I guess mine is that sure, if youre interested in sports news in dutch, german, english and chinese, you ought to look in sports-dutch sports-german sports-english (which realistically would jsut be sports) and sports-chinese.
HEre's my point though. Imagine steem has 100 english sports posts, 100 german sports posts, 100 chinese sports posts and 100 dutch sports posts per day. Thats 400 posts a day.
If these are meaningfully seperated, its a little more work for you. You have to check 4 different tags to get all the sports news youre looking for (which is 3 more than you would h ave to check if they were all together)
Now, consider the sports fan that speaks exclusively english. With the tags seperated, he can get his sports news in one tag. But for him, when the tags are combined, he has a sports section that, to him, is 75% gibberish, and no realistic way to filter out what (to him) is noise.

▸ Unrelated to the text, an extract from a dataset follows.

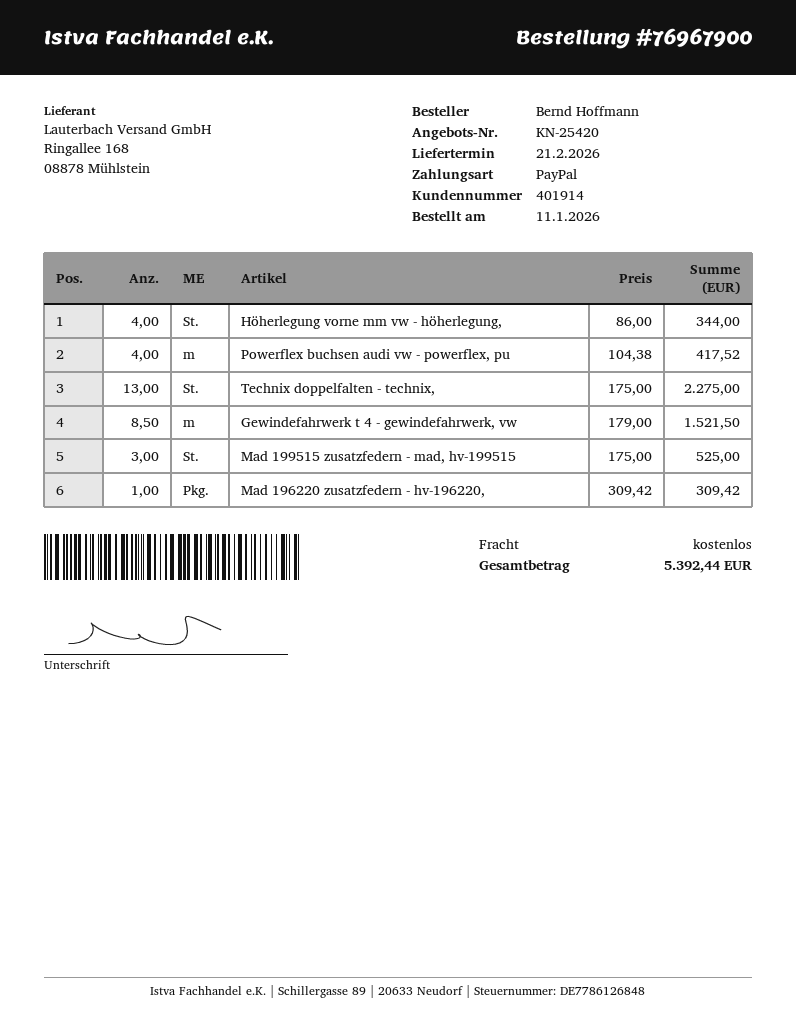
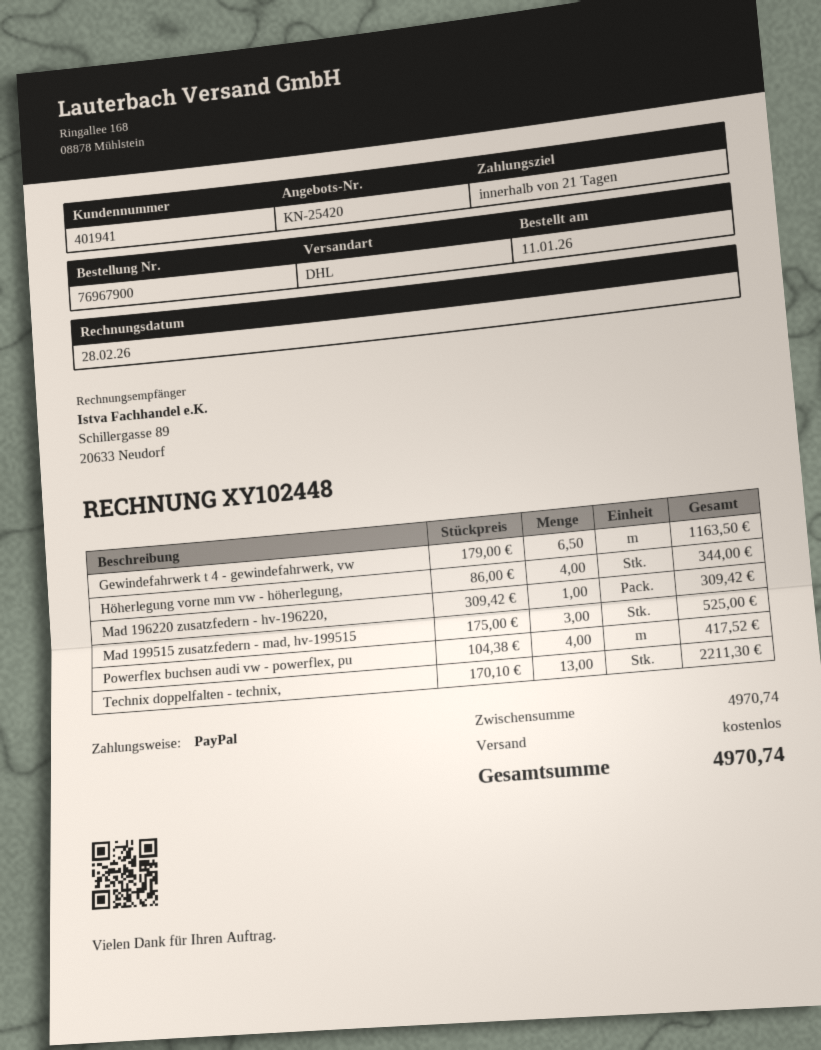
customer number: 401914 -> 401941
Technix doppelfalten - technix,: 13 x 175.00 = 2275.00 -> 13 x 170.10 = 2211.30
Gewindefahrwerk t 4 - gewindefahrwerk, vw: 8.5 x 179.00 = 1521.50 -> 6.5 x 179.00 = 1163.50
total: 5392.44 -> 4970.74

As a side note though, though its awesome that you speak and read regularly in different languages, most people do not. And even among the people that do, most people have one dominant language that they read most of their news/entertainment in. I speak japanese , spanish and some hebrew in addition to english, but i don't seek my news or leisure reading in those languages. My feeling (and i freely admit i cant back this up with evidence) is that even most polyglots are normally only looking to read one language when they come to a site like steem.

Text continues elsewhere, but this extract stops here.